Work to be completed:
Of the entries below, return only those lines from the line with "border: 5px solid" to the line with "font-size: 11px ->", exactly, both included.

Data for analysis:
..............................
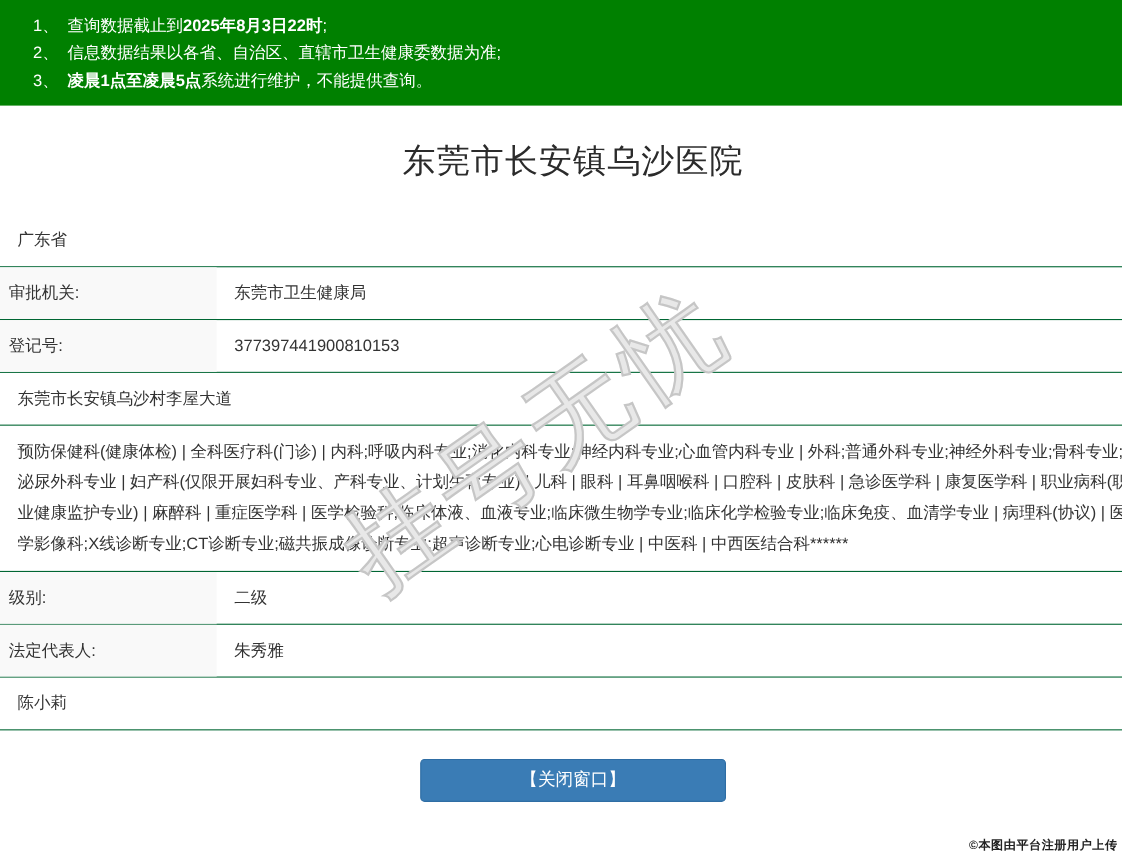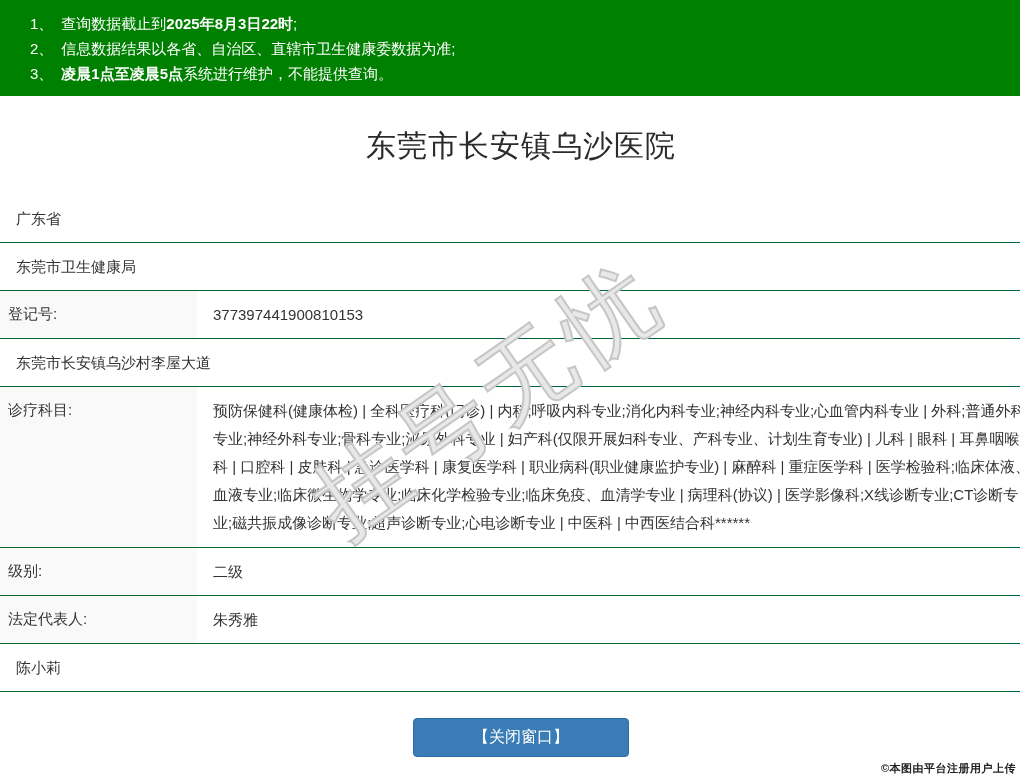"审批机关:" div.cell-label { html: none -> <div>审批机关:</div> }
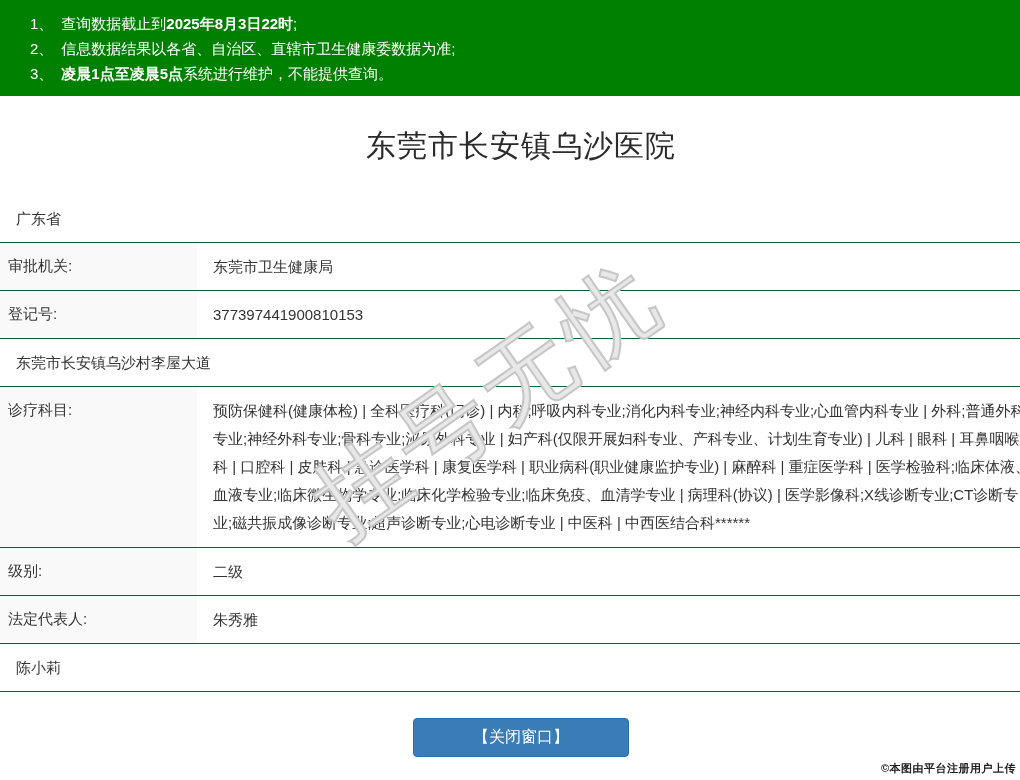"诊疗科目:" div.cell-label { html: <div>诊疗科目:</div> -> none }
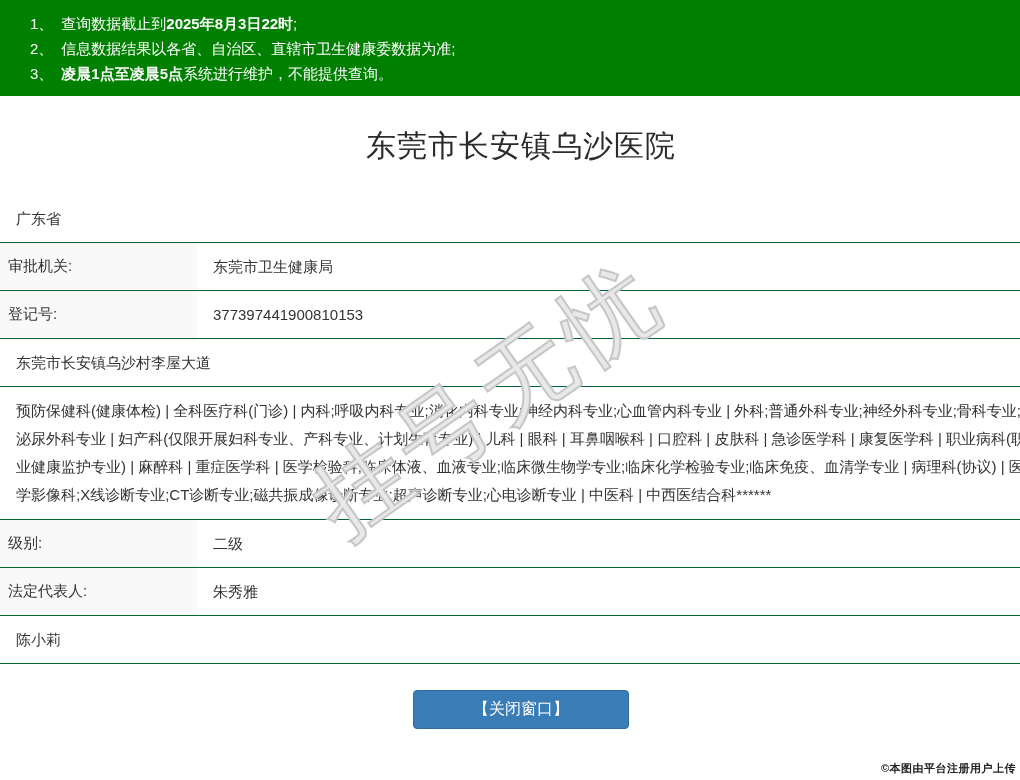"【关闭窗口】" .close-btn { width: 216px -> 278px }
..............................
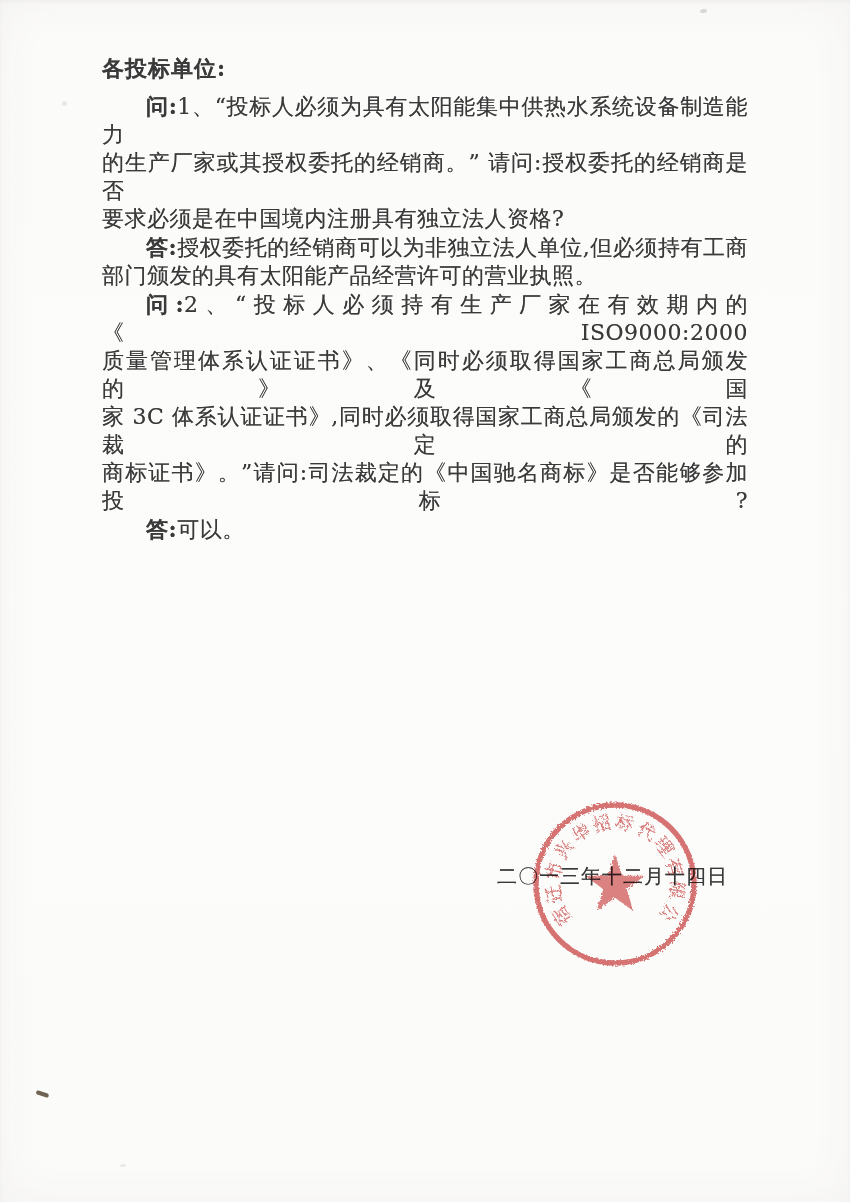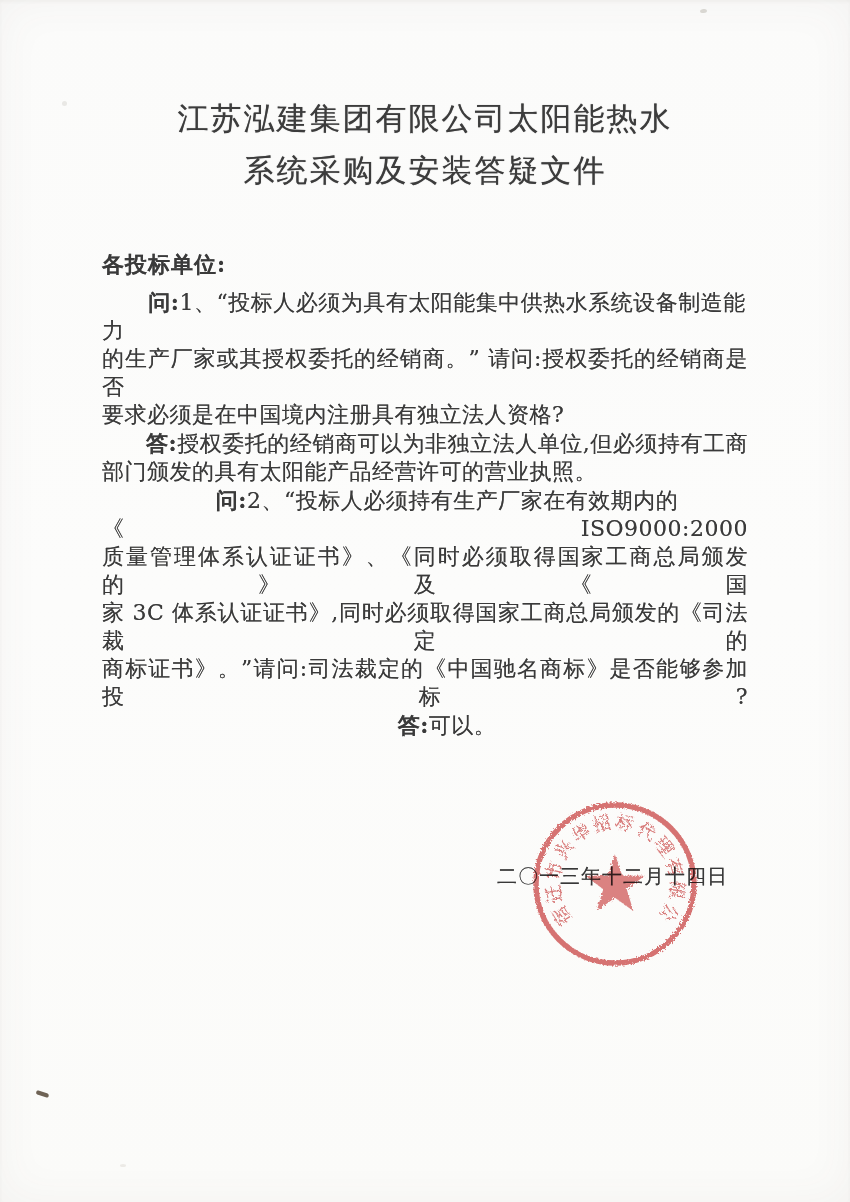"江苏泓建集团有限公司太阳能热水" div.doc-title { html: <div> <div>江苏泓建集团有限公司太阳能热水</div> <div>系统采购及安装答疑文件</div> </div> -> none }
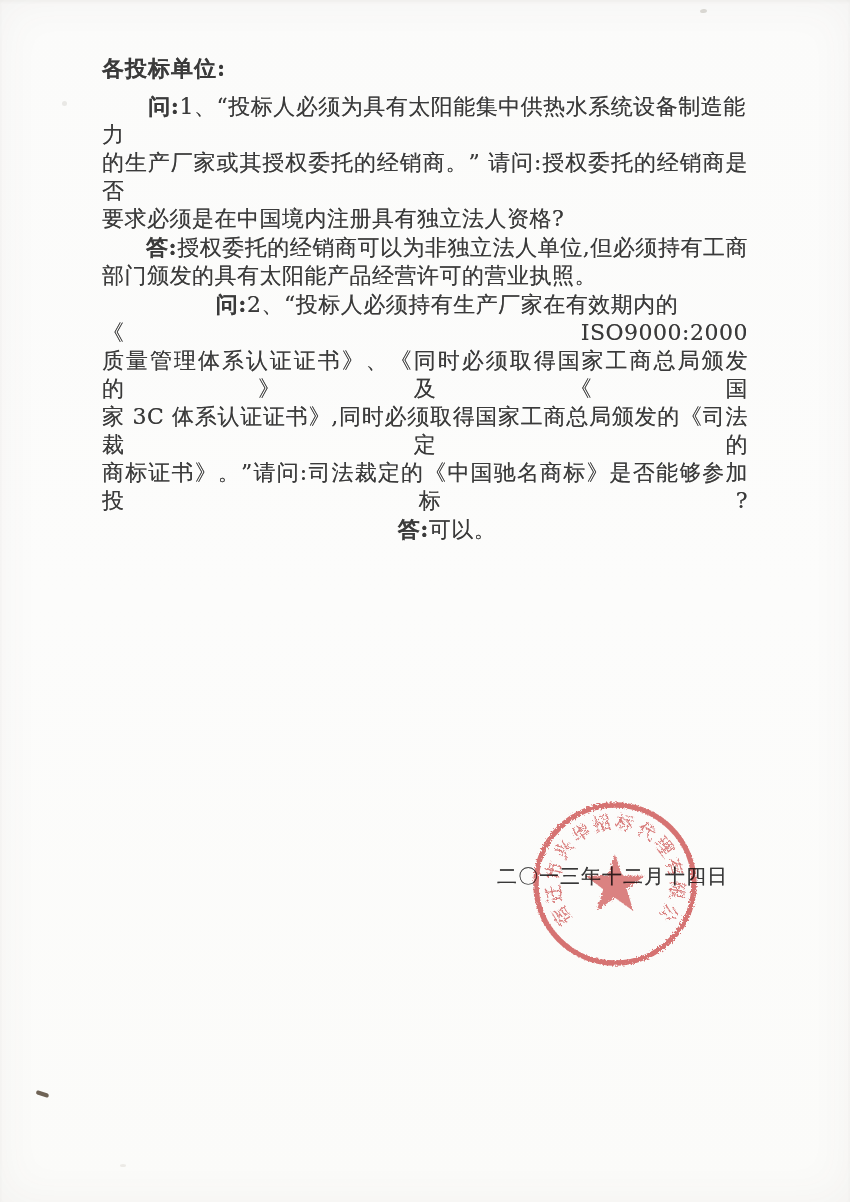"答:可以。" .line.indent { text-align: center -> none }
..............................
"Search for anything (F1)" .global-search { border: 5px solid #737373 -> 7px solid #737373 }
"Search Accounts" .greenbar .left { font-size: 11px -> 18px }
..............................
Worked solution:
"Search for anything (F1)" .global-search { border: 5px solid #737373 -> 7px solid #737373 }
"Search Accounts" .greenbar .left { font-size: 11px -> 18px }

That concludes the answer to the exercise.